> **WHAT IS EXPECTED**: Find every line in the records below that holds the word "order", and copy each one.

** DATA FOR REVIEW follows **

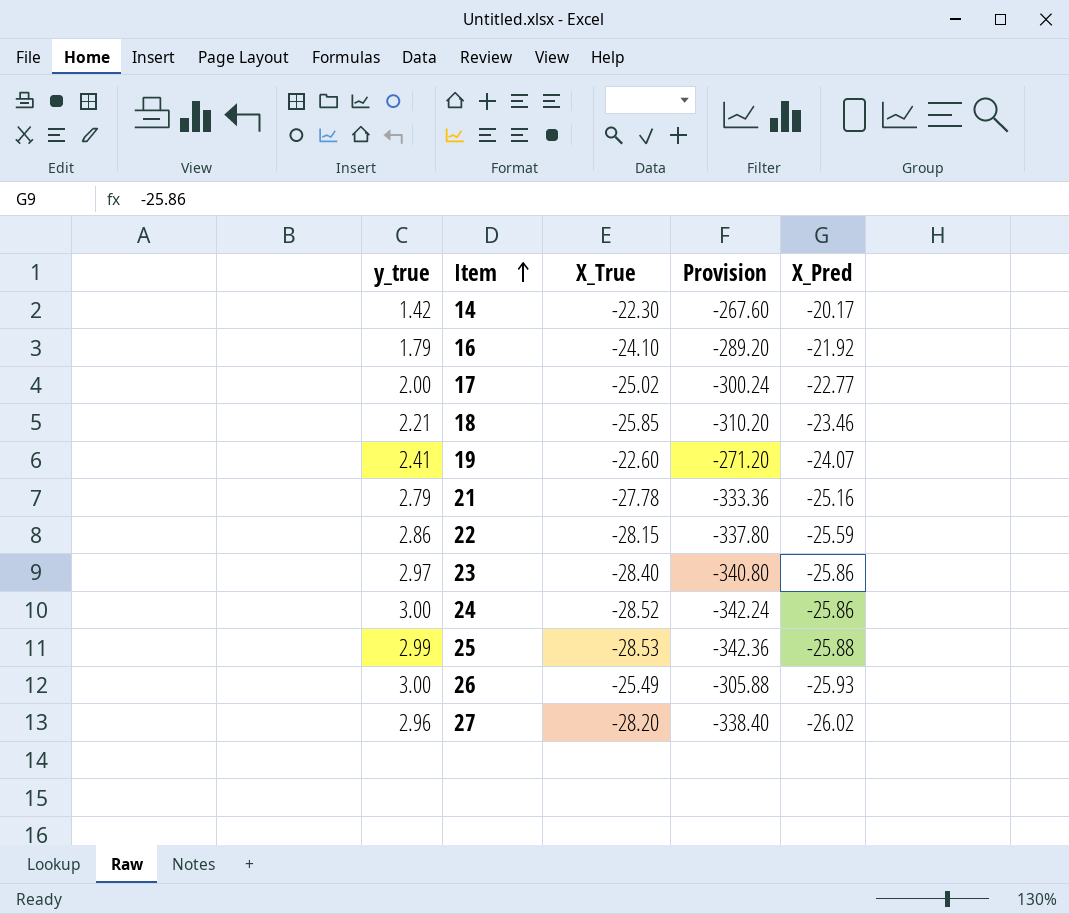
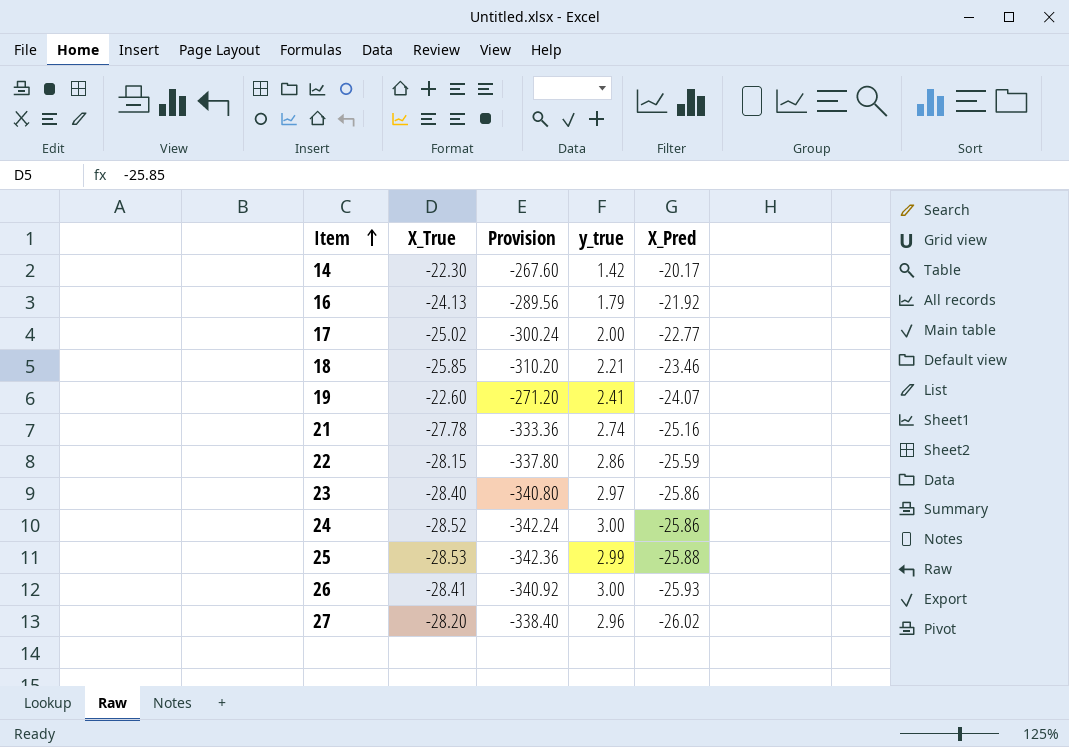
column y_true | position: 1 -> 4
16 | X_True: -24.10 -> -24.13
16 | Provision: -289.20 -> -289.56
21 | y_true: 2.79 -> 2.74
26 | X_True: -25.49 -> -28.41
26 | Provision: -305.88 -> -340.92

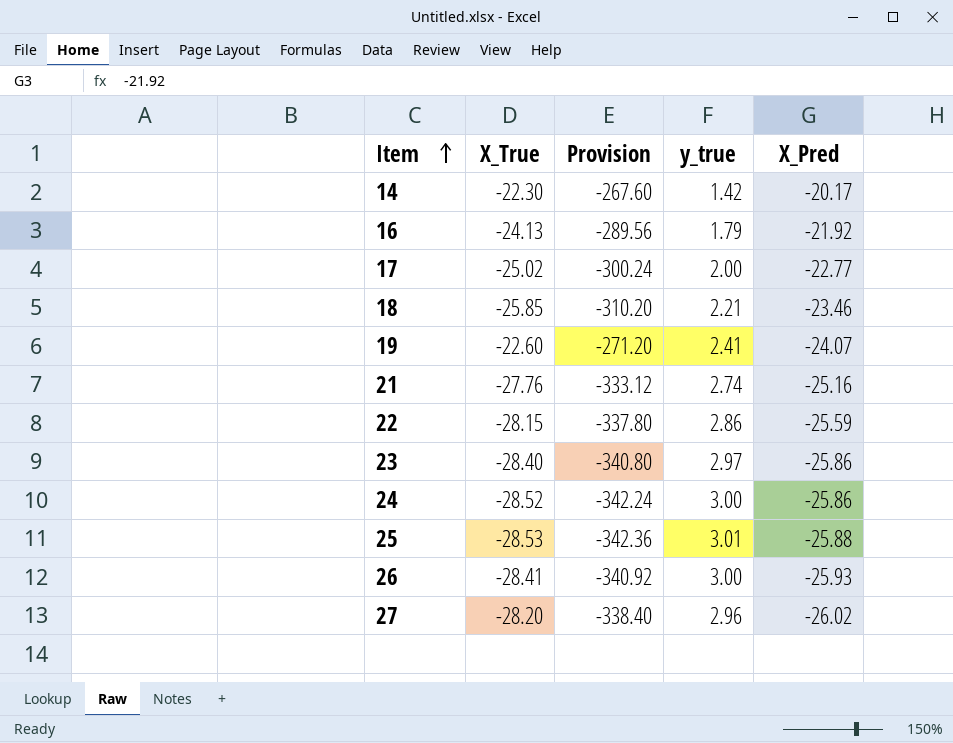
21 | X_True: -27.78 -> -27.76
21 | Provision: -333.36 -> -333.12
25 | y_true: 2.99 -> 3.01

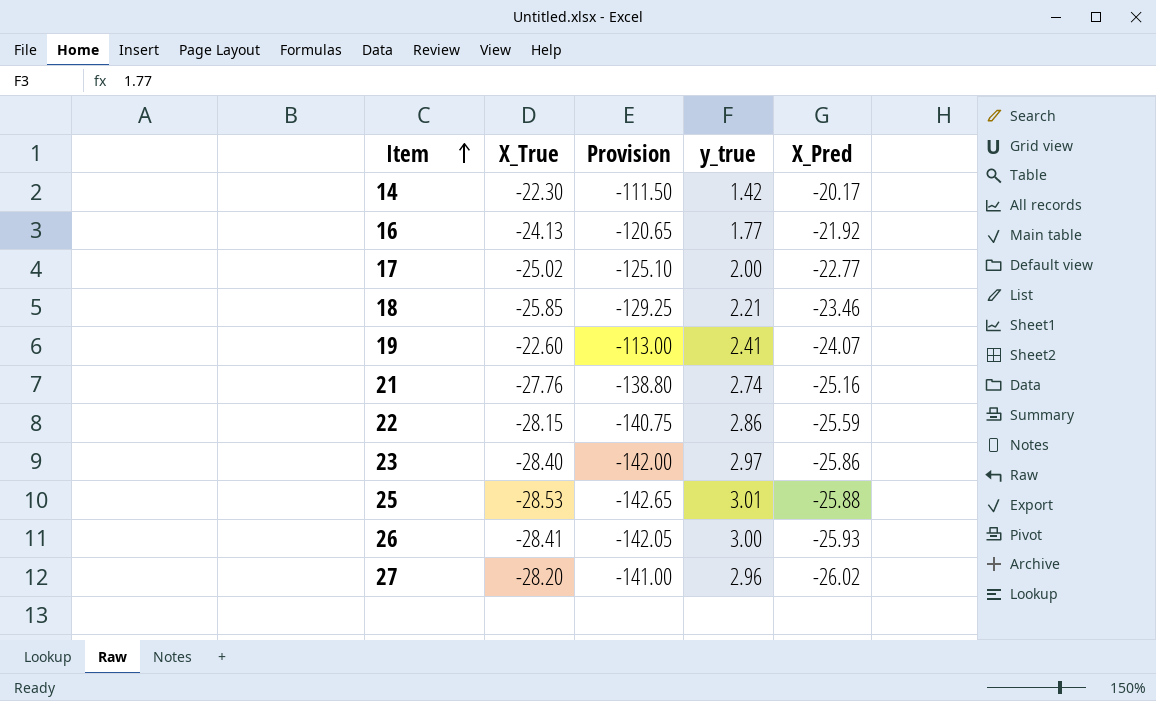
column Provision | formula: [X_True] * 12 -> [X_True] * 5
row 24: -28.52 | -342.24 | 3.00 | -25.86 -> none
16 | y_true: 1.79 -> 1.77

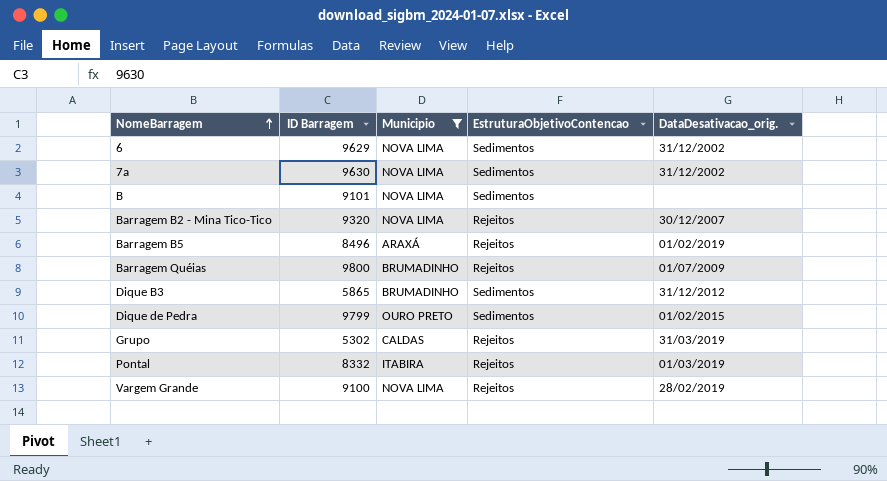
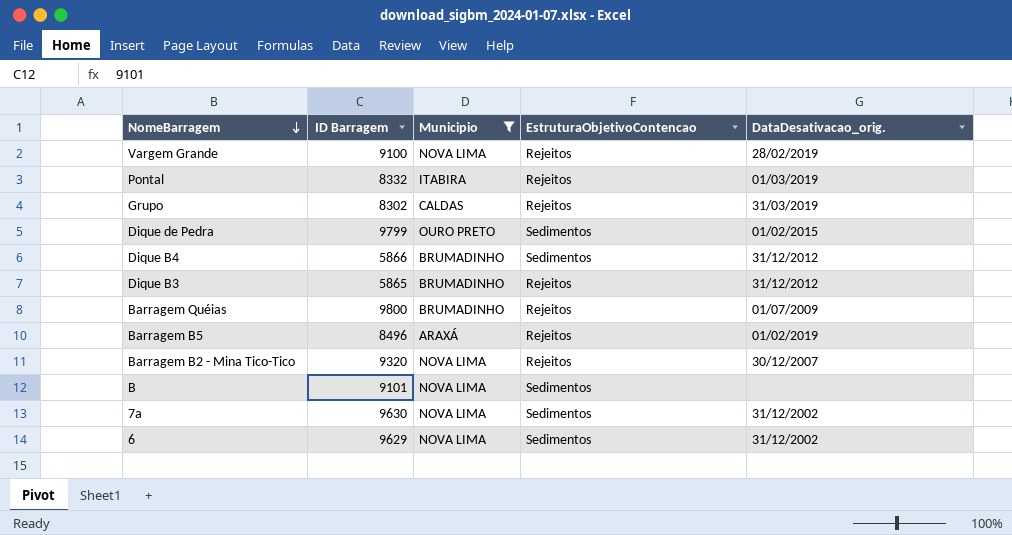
row order: NomeBarragem ascending -> NomeBarragem descending
Grupo | ID Barragem: 5302 -> 8302
row Dique B4: none -> 5866 | BRUMADINHO | Sedimentos | 31/12/2012
Dique B3 | EstruturaObjetivoContencao: Sedimentos -> Rejeitos

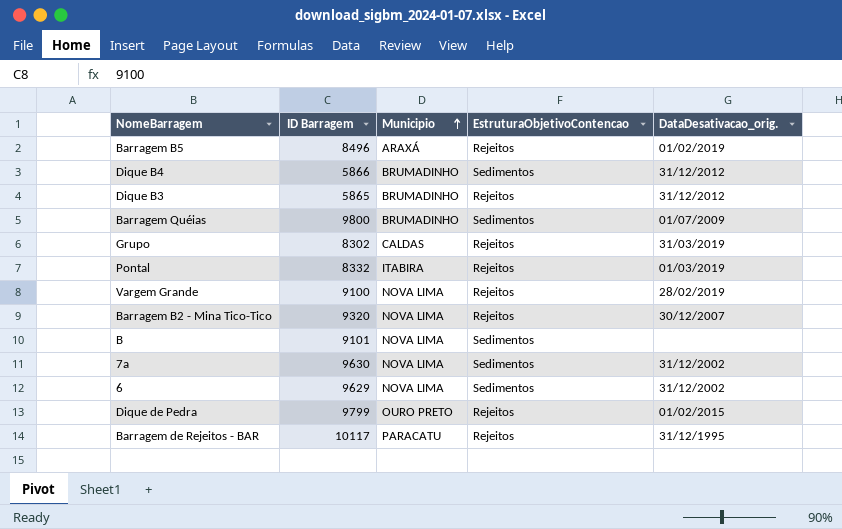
filter: Municipio != PARACATU -> none
row order: NomeBarragem descending -> Municipio ascending
Barragem Quéias | EstruturaObjetivoContencao: Rejeitos -> Sedimentos
Dique de Pedra | EstruturaObjetivoContencao: Sedimentos -> Rejeitos

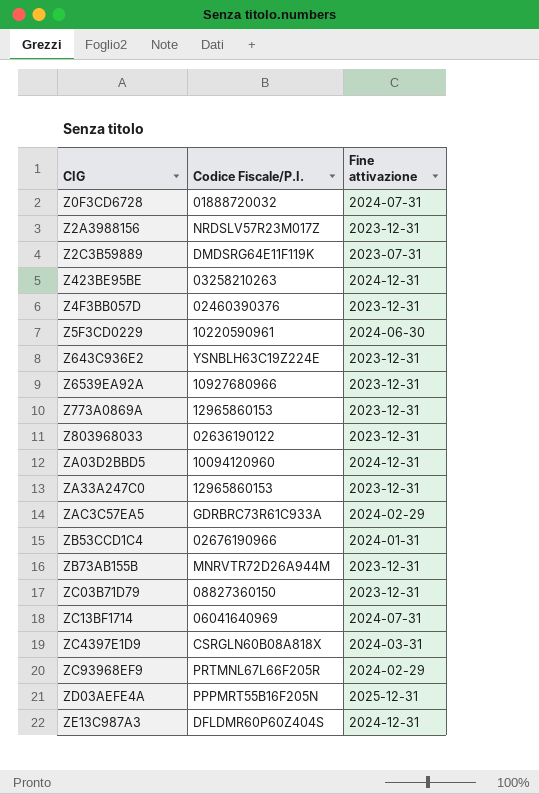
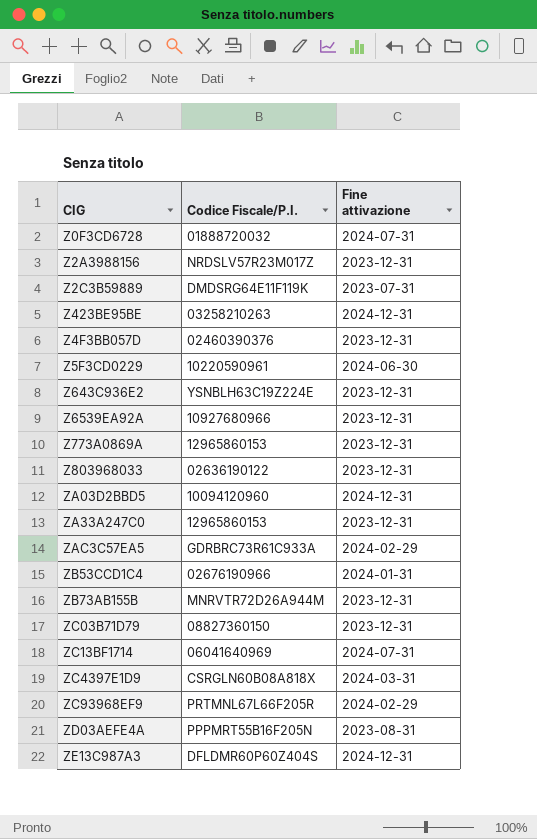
ZD03AEFE4A | Fine attivazione: 2025-12-31 -> 2023-08-31

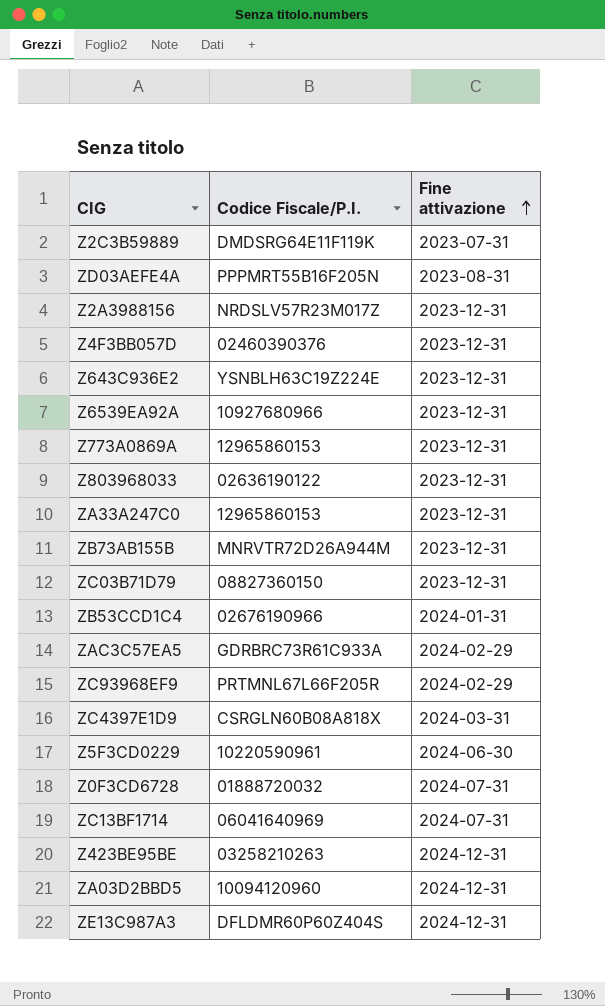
row order: none -> Fine attivazione ascending

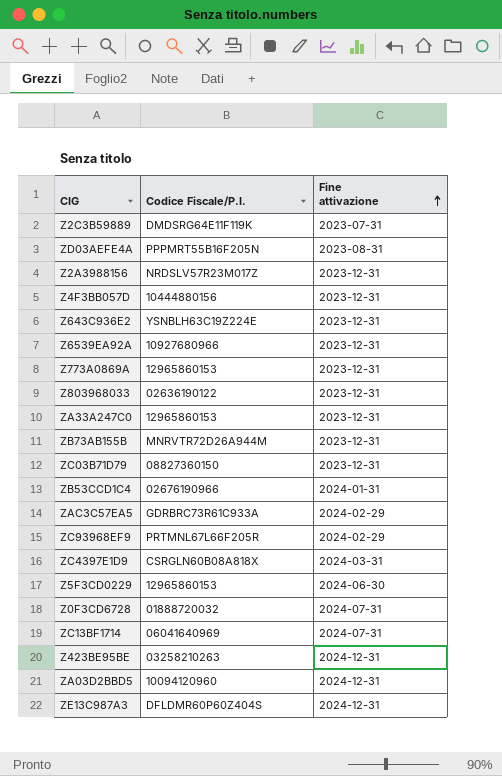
Z4F3BB057D | Codice Fiscale/P.I.: 02460390376 -> 10444880156
Z5F3CD0229 | Codice Fiscale/P.I.: 10220590961 -> 12965860153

** End of DATA FOR REVIEW **

> **RESULT OF THIS TASK**:
row order: NomeBarragem ascending -> NomeBarragem descending
row order: NomeBarragem descending -> Municipio ascending
row order: none -> Fine attivazione ascending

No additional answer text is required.